The sequential delivery of more than two factors has also been demonstrated. For example, scaffolds formed from PLGA microspheres through gas foaming were utilized to sequentially deliver VEGF, PDGF, Ang-1, and Ang-2. Coordinated delivery of early angiogenic VEGF and Ang-2 enhanced EC activity, vessel disruption from pericyte detachment, and new vessel sprouting, while subsequent delivery of late angiogenic PDGF and Ang-1 increased density and induced microvessel remodeling, stabilization and maturation without inhibiting vessel sprouting. A regimented delivery of these four GFs yielded superior results than their simultaneous delivery, suggesting that delayed release of late angiogenic factors also improved the function of early proangiogenic factors for better angiogenesis.
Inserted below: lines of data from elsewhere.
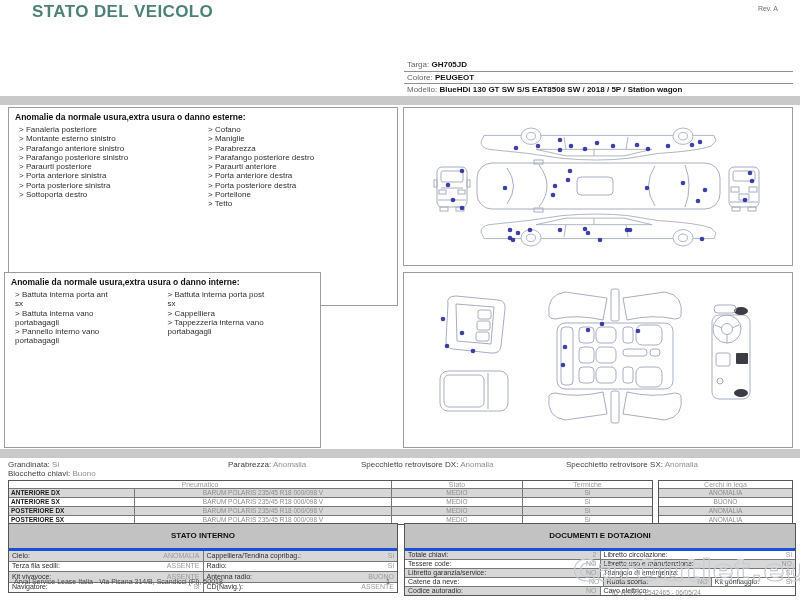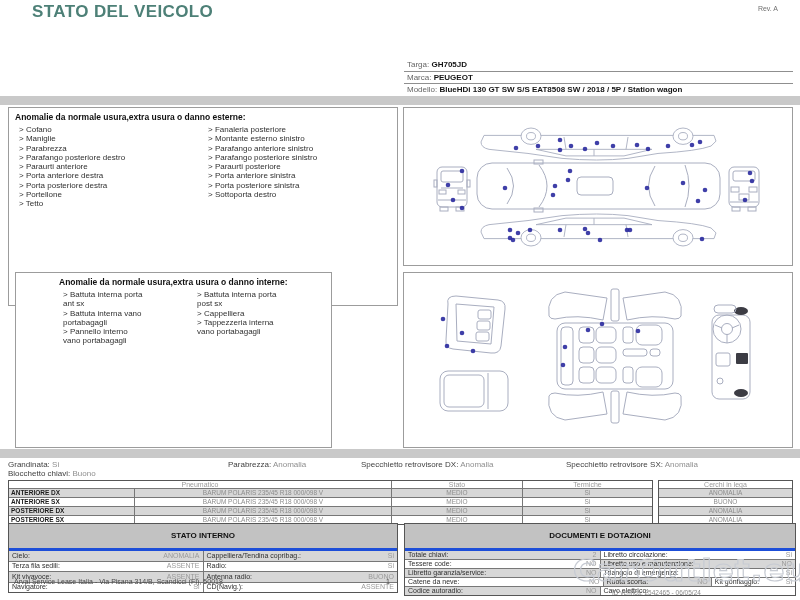"Marca:" span.lbl { text: Marca -> Colore }
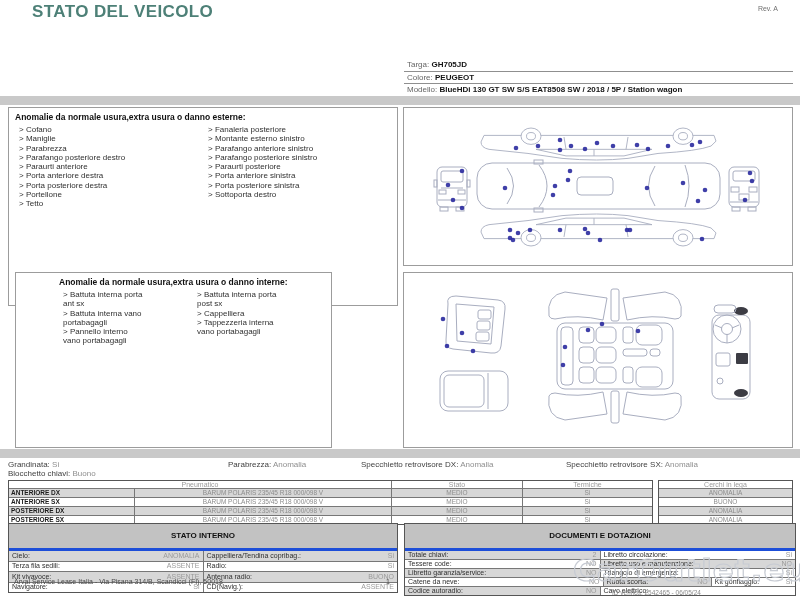"Cofano" div.col { order: before "Fanaleria posteriore" -> after "Fanaleria posteriore" }
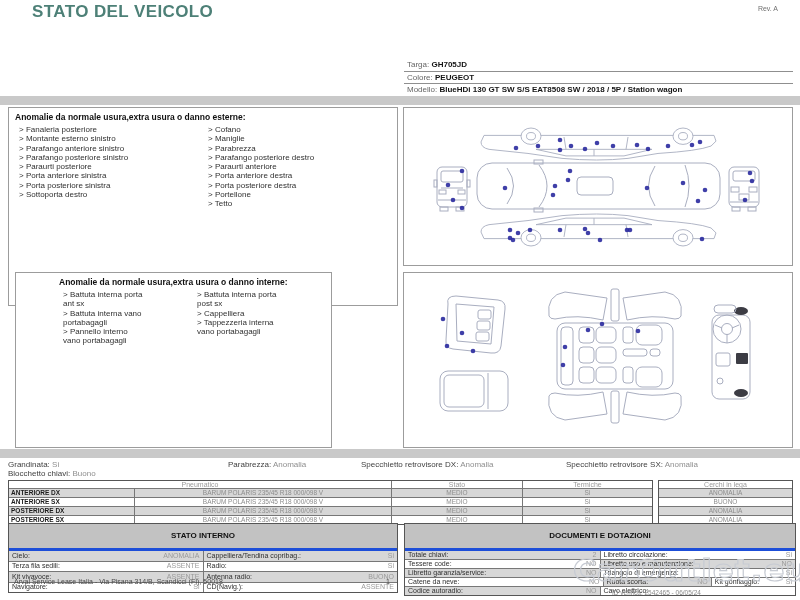"Anomalie da normale usura,extra usura o danno interne:" #int-text { left: 15px -> 4px; padding-left: 37px -> none }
In the end, rapid delivery of VEGF and Ang-2, along with the delayed release of PDGF and Ang-1, resulted in greater neovascularization, yielding a higher number of mature vessels with larger diameters in vitro and in vivo.134

III. CLINICAL TRANSLATION OF ENGINEERED TISSUES

The goal of tissue engineering and regenerative medicine is the clinical translation of developed tissues or organs in laboratories. Until now, a fully developed vascularized organ in a laboratory is far proven yet. However, continuous advancement in research and technology has enlightened the hope for the replacement of diseased and damaged tissues or at least their repair. Functionalized biomaterials are being explored for targeted tissue engineering applications. Intense research is going on for developing new procedures and methods to build efficient scaffolds that can serve the purpose of end-use applications. Cells in an engineered tissue should be within a diffusion distance of 100–200 μm for sufficient nutrient and gas exchange; this fact poses a significant challenge to scientists and engineers in developing a fully vascularized tissue. Typically, when tissue is implanted in the patient, blood vessels from the host tissue invade to develop such a vascular network. This ingrowth, however, is usually very limited and takes a long time, thereby resulting in hypoxia and cell death in deeper parts of the transplanted tissue. The imbalance in viable cell number at different parts of a thick tissue results in an inefficient cell integration and differentiation which leads to poor tissue functionality.155 This problem can be eliminated by either developing a well-organized vascular structure in engineered tissue where each cell can be within a diffusion limit or integrating host vasculature with grafted tissue through supermicrosurgery. With supermicrosurgery, it is possible to connect 300 to 800 μm size vessels by using 30–80 μm needles with microsutures. However, this procedure is time-consuming and requires extensive expertise and training.156 In one study, autologous fibroblast cells were seeded on a fibrous and porous hyaluronic acid scaffold. This skin patch was grafted into two different patients to show the efficacy for cutaneous wounds in two different case studies (1) skin removal for multiple epitheliomas, (2) chronic deep decubitus ulcer. In the first patient, after 1–3 weeks, the scaffold was fully integrated and showed vascularization as well. After 12 weeks of time, the patient's skin exhibited normo-elastic characteristics with no obvious scar formation. In the second patient, the ulcer was healed after eight weeks, and the implanted scaffold was fully resorbed, and complete re-epithelization was observed.157

Importantly, the use of stem cells plays a crucial role in the clinical translation of engineered tissues. MSCs were obtained from bone marrow of a patient and cultured in the blood serum of the patient. β-tricalcium phosphate (TCP) granules (1–3 mm diameter, 75% porosity, and 100–400 μm pore size) were added to the cell suspension, and cells were cultured for two weeks further to induce osteogenic differentiation. The resulting vascularized fibula was implanted in a patient with bone necrosis. Post-surgery analysis showed re-vascularization at the treatment site.158 In another study, endothelial progenitors differentiated from type 1 diabetes mellitus patient iPSCs have been shown to assemble vascular network. The authors used engineered hyaluronic acid hydrogels to form 3D vascular networks in vitro. Then, they further showed the incorporation of these vascular networks to host vasculature in zebrafish as xenografts.159 In addition to stem cells, microvascular implants will also be important for this translation, especially when they are combined with tissue engineering applications. For instance, the vascular network of liver tissue was improved by co-culturing of HUVECs, MSCs, and iPSCs. Once its implanted into mice, successful integration into the host was achieved within days and the survival of mice was extended after liver injury.160,161

Despite several clinical studies reported, the number is still low due to the limitations of material certification and the availability of approved fabrication techniques. We believe that the future studies that focus on the development of innovative tissue engineering techniques, as well as interdisciplinary approaches, will generate continued motivation and hope for translatable strategies in clinics.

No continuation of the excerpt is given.